When you enter, you first encounter a White Crested Black Polish chicken, with an outrageous crest of feathers like a humongous pouf of hair. You then meet a friendly and intelligent-looking monkey with soft fingers, we figured from home-made banana hand cream.
The open-air shed also houses dogs, blue, yellow and green parakeets, hungry pigs and geese, a quenk, rabbit and squirrel. Together, they are a noisy orchestra of exuberant life, and I imagine that as Samara expands so too will the space for this little animal dormitory.
Next are the blue and gold, and red and blue, macaws. I’ve never encountered so many in one place, several flying freely in a way that I’ve only seen in Nariva Swamp. They will take ochros or seeds from your hand, and are chattering incessantly, like opinionated villagers commenting on everyone who stops to comment on them.
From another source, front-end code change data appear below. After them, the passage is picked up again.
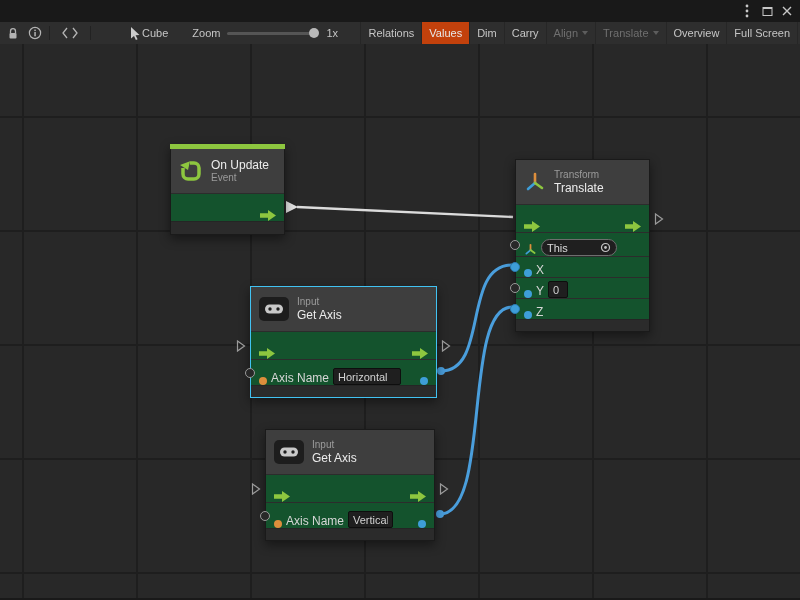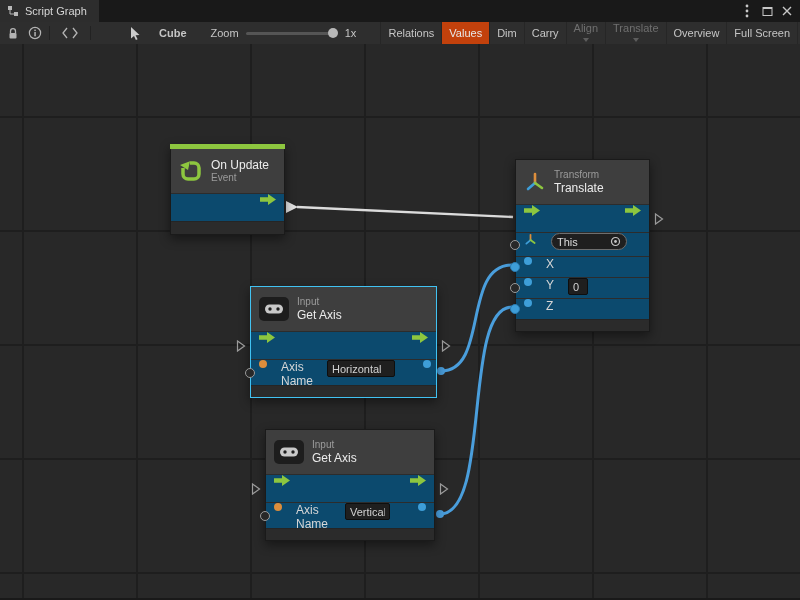--- a/index.html
+++ b/index.html
@@ -80,16 +80,6 @@
 <div class="window">
 
   <div class="titlebar">
-    <div class="tab">
-      <span style="display:flex">
-        <svg width="12" height="12" viewBox="0 0 12 12">
-            <rect x="1" y="1" width="4" height="4" fill="#b8b8b8"></rect>
-            <rect x="7" y="7" width="4" height="4" fill="#b8b8b8"></rect>
-            <path d="M3 5 V9 H7" stroke="#b8b8b8" fill="none"></path>
-          </svg>
-      </span>
-      <span>Script Graph</span>
-    </div>
     <div class="titlebar-right">
       <span class="win-ic">
         <svg width="4" height="14" viewBox="0 0 4 14">

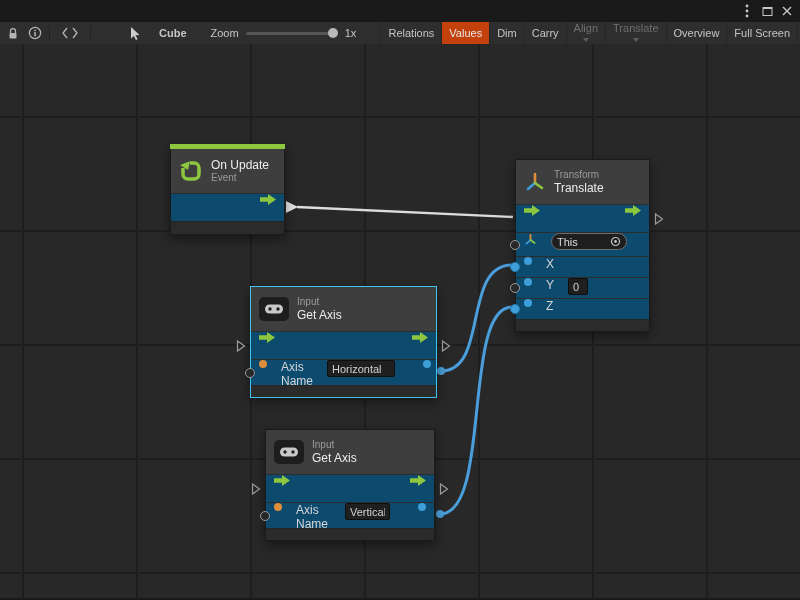--- a/index.html
+++ b/index.html
@@ -19,7 +19,7 @@
        align-items:center;font-size:11px;color:#c6c6c6;padding:0 2px;}
   .tb-ic{width:22px;height:100%;display:flex;align-items:center;justify-content:center;}
   .tb-sep{width:1px;height:14px;background:#222;margin:0 3px;}
-  .tb-target{display:flex;align-items:center;gap:18px;padding:0 8px;font-weight:bold;}
+  .tb-target{display:flex;align-items:center;gap:1px;padding:0 8px;}
   .zoom-wrap{display:flex;align-items:center;gap:7px;margin-left:16px;}
   .zoom-track{position:relative;width:88px;height:3px;background:#555;border-radius:2px;}
   .zoom-handle{position:absolute;right:-4px;top:50%;transform:translateY(-50%);

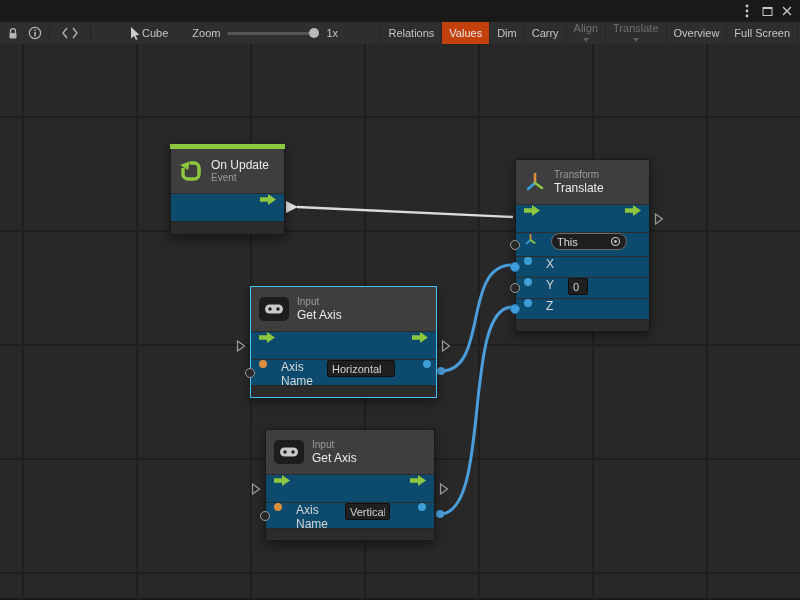--- a/index.html
+++ b/index.html
@@ -28,7 +28,7 @@
   .tb-btn{display:flex;align-items:center;gap:4px;padding:0 7px;border-left:1px solid #262626;
        color:#c6c6c6;white-space:nowrap;cursor:default;}
   .tb-btn.active{background:#c2410c;color:#e8e8e8;}
-  .tb-btn.disabled{color:#6f6f6f;flex-direction:column;}
+  .tb-btn.disabled{color:#6f6f6f;}
   .caret{width:0;height:0;border-left:3px solid transparent;border-right:3px solid transparent;
        border-top:4px solid #8a8a8a;display:inline-block;}
   .tb-btn.disabled .caret{border-top-color:#5d5d5d;}

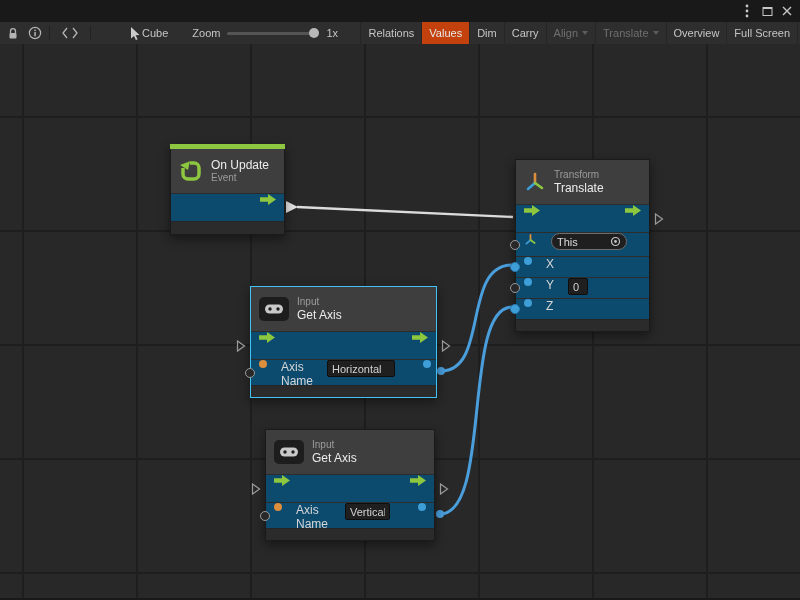--- a/index.html
+++ b/index.html
@@ -54,8 +54,8 @@
   .htitle{font-size:12px;color:#ececec;line-height:14px;}
   .icon-chip{width:30px;height:24px;background:#1d1d1d;border-radius:5px;
       display:flex;align-items:center;justify-content:center;flex:none;}
-  .row{position:relative;display:flex;align-items:flex-start;gap:14px;padding:0 8px;
-      background:#0c4a6e;border-top:1px solid #2c2c2c;}
+  .row{position:relative;display:flex;align-items:flex-end;gap:4px;padding:0 8px;
+      background:#14532d;border-top:1px solid #2c2c2c;}
   .node-footer{background:#2b2b2b;border-top:1px solid #252525;}
   .spacer{flex:1;}
   .arrow{display:flex;flex:none;}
An agouti or two is running about below, eating with their fingers like my nine-year-old at breakfast, and an albino peacock struts nearby. The majority of macaws and parrots are in large cages, but it’s the ones swooping low over your head as they fly across the park that are really magnificent.
Another cage holds various birds, from peacocks to parrots to ducks, each with personality. The cage is clearly a soap opera. We watched one small, serene-looking duck with a pink beak determinedly seek out others to peck, drawing cross squawks and flutters from chickens to parrots. Maybe it was boredom, maybe it was temperament, but we will be returning just to be amused by its shenanigans.
On the way back, we talked about our favourite parts of the visit. I loved holding the body of the boa constrictor, and feeling its vertebrae move under its smooth skin. Trinidad’s snakes are gorgeous, usually not dangerous and much misunderstood so it’s an important moment to change children’s fear of them.
Ziya enjoyed the horse rides on retired racehorses being sheltered at Samsara. On evenings, the horses roam free into the forest, returning on their own. Zi has an idea that you have to bow to a horse before stroking it, and every time she bowed, so did the horse, clearly looking for whatever on the ground she was drawing its attention to. She thought the horse was bowing back and, because of the fleeting magic of childhood, we didn’t tell her otherwise.
I also enjoyed petting the soft baby donkeys. I’ve always wanted a donkey. I think they have personality, and my family affirmed I was welcome to take one home and put it to sleep in the same corner of the house with the hippogriff I also want.
As Samara expands, we hope they can provide some swathes of green space, shaded by bamboo, where families can spread a blanket and picnic, distant enough from each other to relax outside of our four walls. It doesn’t only have to be about concrete seating and spots to cook. Covid19 has increased public need just to be outside with sky, trees and fresh air, and safely breathe.
Samara cares for a heart-warming array of animals, the majority of them rescues. Before covid19, the park was able to financially maintain their expenses, but since the pandemic, they have had to appeal to the public for donations and support. The animals seem so settled, the owners and staff are so friendly, the entrance fee is affordable, and the small surprisingly fast-swimming turtles are so fun to watch, it’s easy family joy. You can call 347-6734, 3800791 and 725-8225 to visit or donate, or visit Samsara’s Facebook page. No appointment necessary, just arrive in time before 5 pm close.
Now that we are in this second phase of quarantine, we’ve focused on how our family maintains steady mental health and continues to make happy memories. It’s a stressful time for children too, so find ways to remind them of laughter and magic. Bundle into a car and go.